- Directions for this task: All lines from the one containing "logic. Reglas de Negocio." through the end of the data below are to be transcribed exactly. Leave out the rest.

- Data provided:

=== Section Start ===

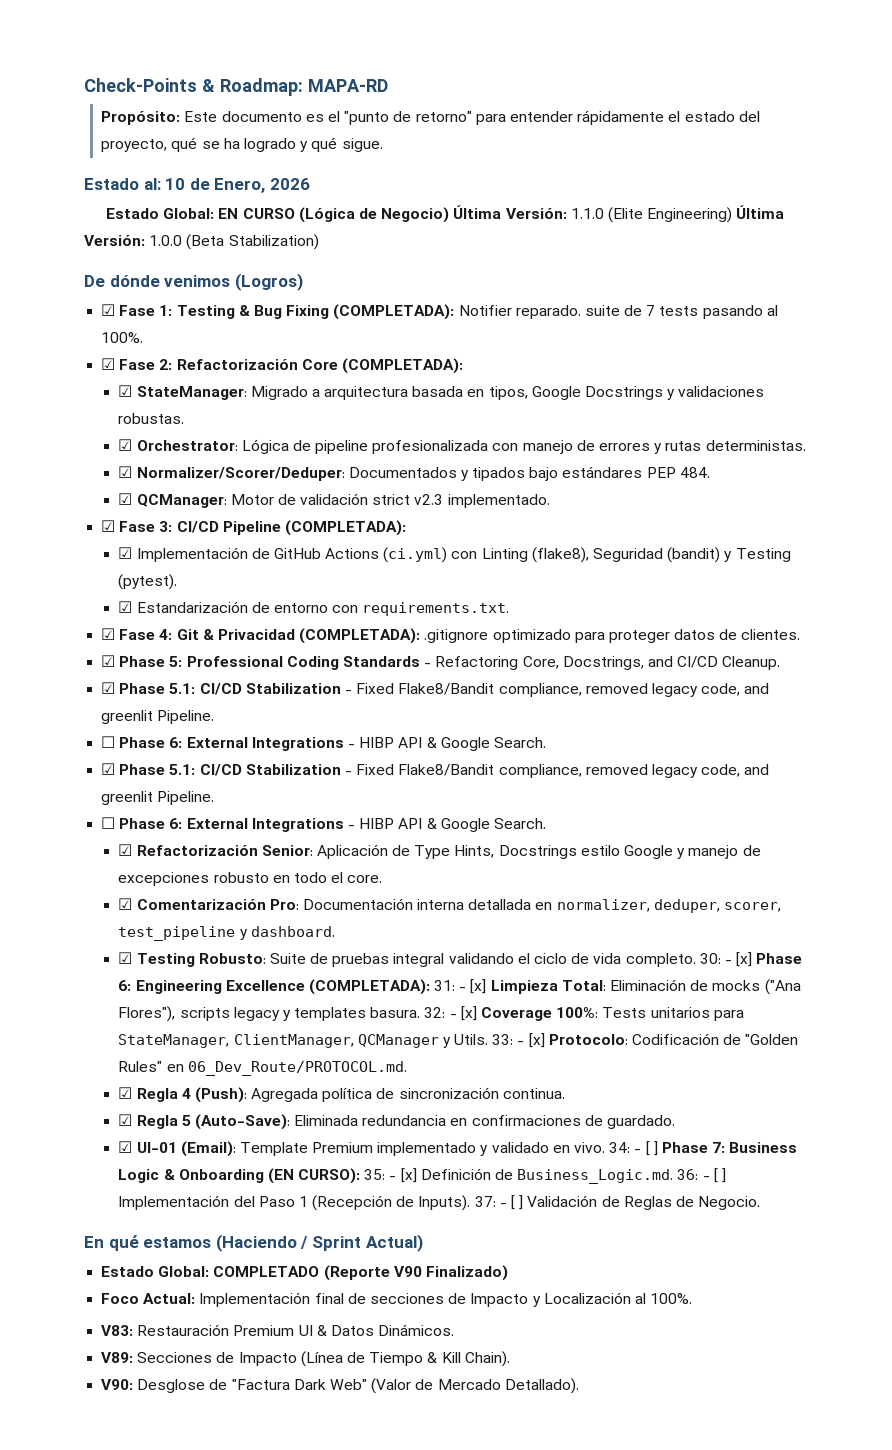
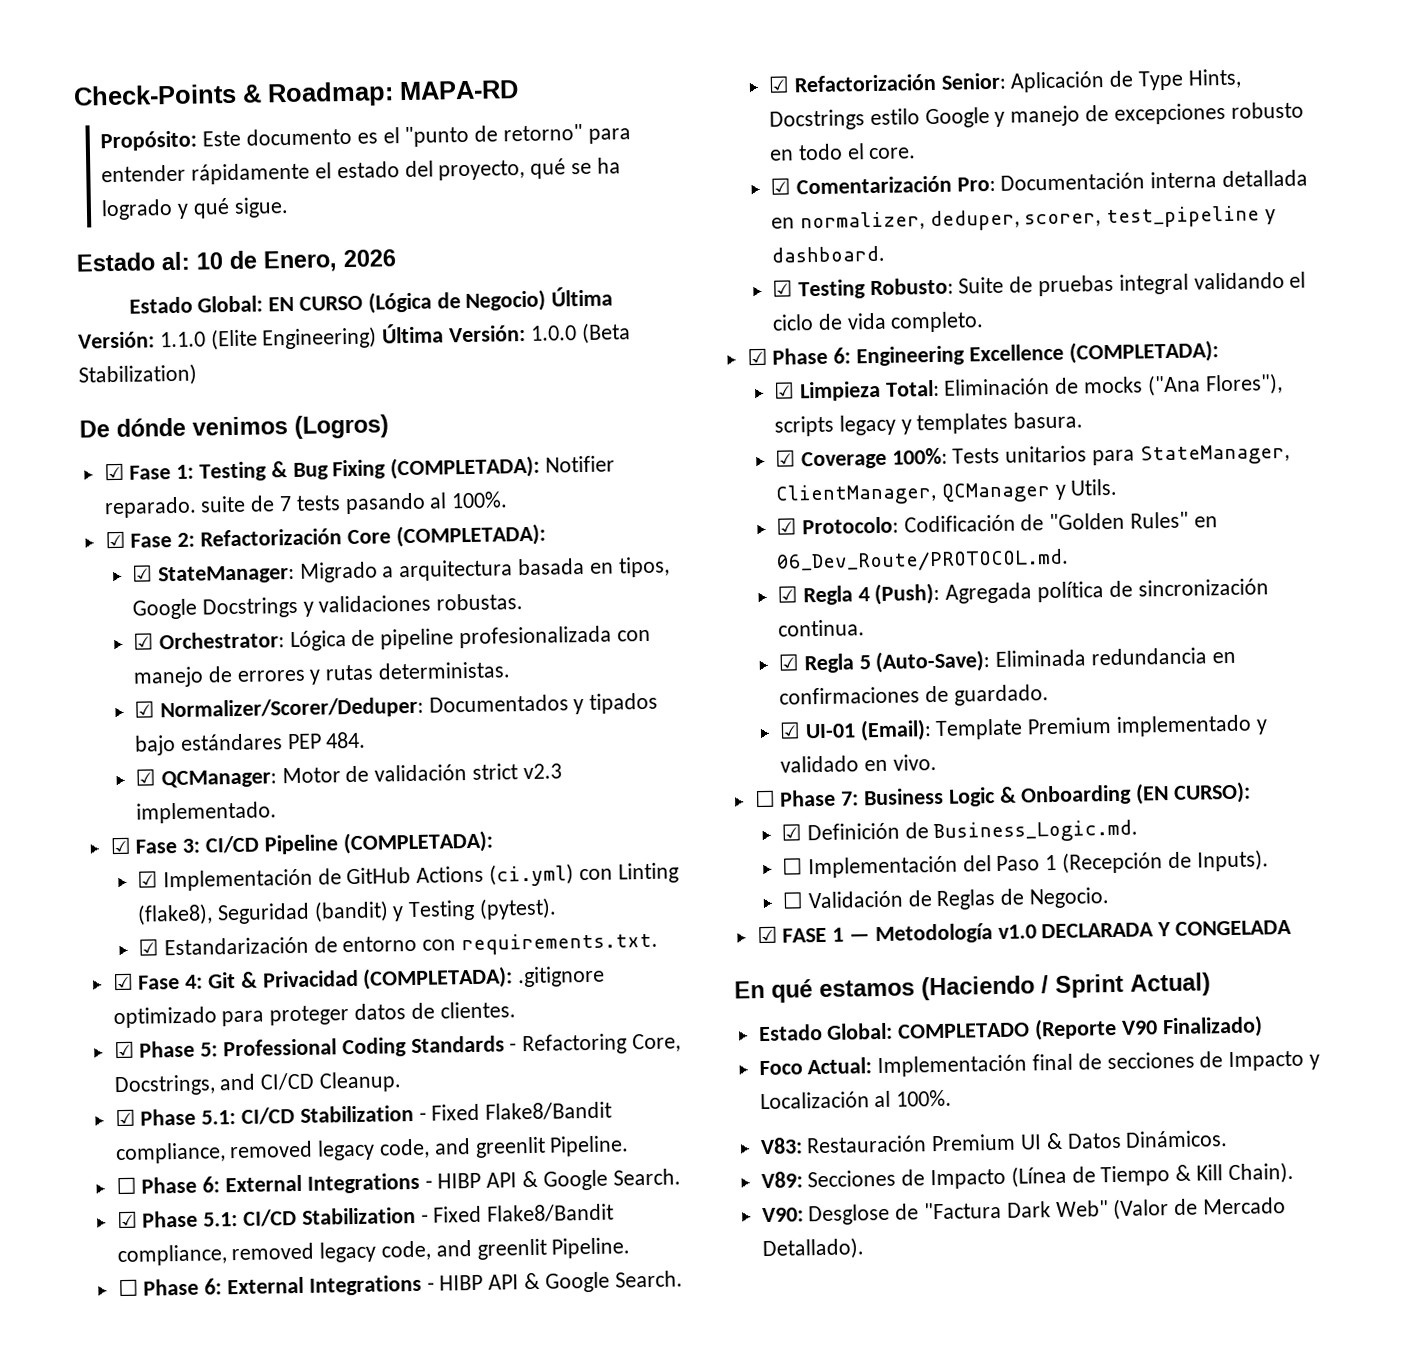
- ☑ Testing Robusto: Suite de pruebas integral validando el ciclo de vida completo. 30: - [x] Phase 6: Engineering Excellence (COMPLETADA): 31: - [x] Limpieza Total: Eliminación de mocks ("Ana Flores"), scripts legacy y templates basura. 32: - [x] Coverage 100%: Tests unitarios para StateManager, ClientManager, QCManager y Utils. 33: - [x] Protocolo: Codificación de "Golden Rules" en 06_Dev_Route/PROTOCOL.md.
+ ☑ Testing Robusto: Suite de pruebas integral validando el ciclo de vida completo.
+ ☑ Phase 6: Engineering Excellence (COMPLETADA):
+ ☑ Limpieza Total: Eliminación de mocks ("Ana Flores"), scripts legacy y templates basura.
+ ☑ Coverage 100%: Tests unitarios para StateManager, ClientManager, QCManager y Utils.
+ ☑ Protocolo: Codificación de "Golden Rules" en 06_Dev_Route/PROTOCOL.md.
- ☑ UI-01 (Email): Template Premium implementado y validado en vivo. 34: - [ ] Phase 7: Business Logic & Onboarding (EN CURSO): 35: - [x] Definición de Business_Logic.md. 36: - [ ] Implementación del Paso 1 (Recepción de Inputs). 37: - [ ] Validación de Reglas de Negocio.
+ ☑ UI-01 (Email): Template Premium implementado y validado en vivo.
+ ☐ Phase 7: Business Logic & Onboarding (EN CURSO):
+ ☑ Definición de Business_Logic.md.
+ ☐ Implementación del Paso 1 (Recepción de Inputs).
+ ☐ Validación de Reglas de Negocio.
+ ☑ FASE 1 — Metodología v1.0 DECLARADA Y CONGELADA

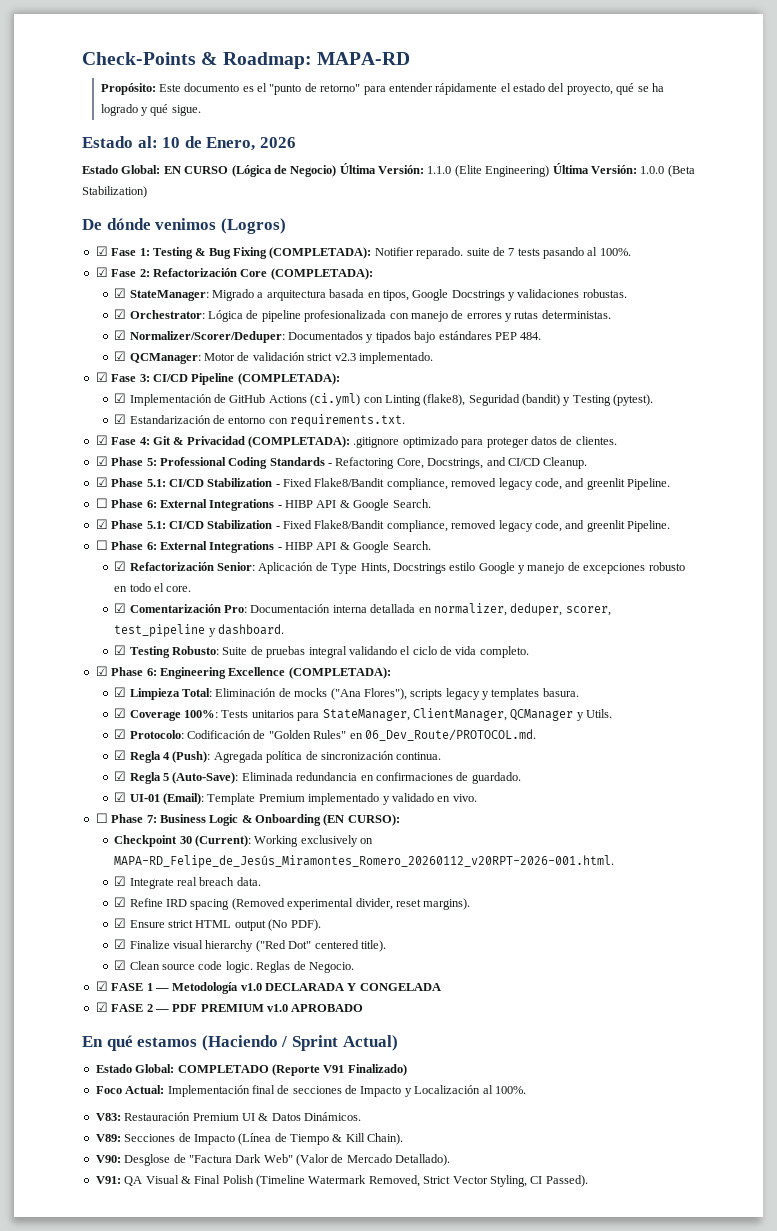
- ☑ Definición de Business_Logic.md.
- ☐ Implementación del Paso 1 (Recepción de Inputs).
- ☐ Validación de Reglas de Negocio.
+ Checkpoint 30 (Current): Working exclusively on MAPA-RD_Felipe_de_Jesús_Miramontes_Romero_20260112_v20RPT-2026-001.html.
+ ☑ Integrate real breach data.
+ ☑ Refine IRD spacing (Removed experimental divider, reset margins).
+ ☑ Ensure strict HTML output (No PDF).
+ ☑ Finalize visual hierarchy ("Red Dot" centered title).
+ ☑ Clean source code logic. Reglas de Negocio.
+ ☑ FASE 2 — PDF PREMIUM v1.0 APROBADO
- Estado Global: COMPLETADO (Reporte V90 Finalizado)
+ Estado Global: COMPLETADO (Reporte V91 Finalizado)
+ V91: QA Visual & Final Polish (Timeline Watermark Removed, Strict Vector Styling, CI Passed).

=== Section End ===

- Answer section:
+ ☑ Clean source code logic. Reglas de Negocio.
+ ☑ FASE 2 — PDF PREMIUM v1.0 APROBADO
- Estado Global: COMPLETADO (Reporte V90 Finalizado)
+ Estado Global: COMPLETADO (Reporte V91 Finalizado)
+ V91: QA Visual & Final Polish (Timeline Watermark Removed, Strict Vector Styling, CI Passed).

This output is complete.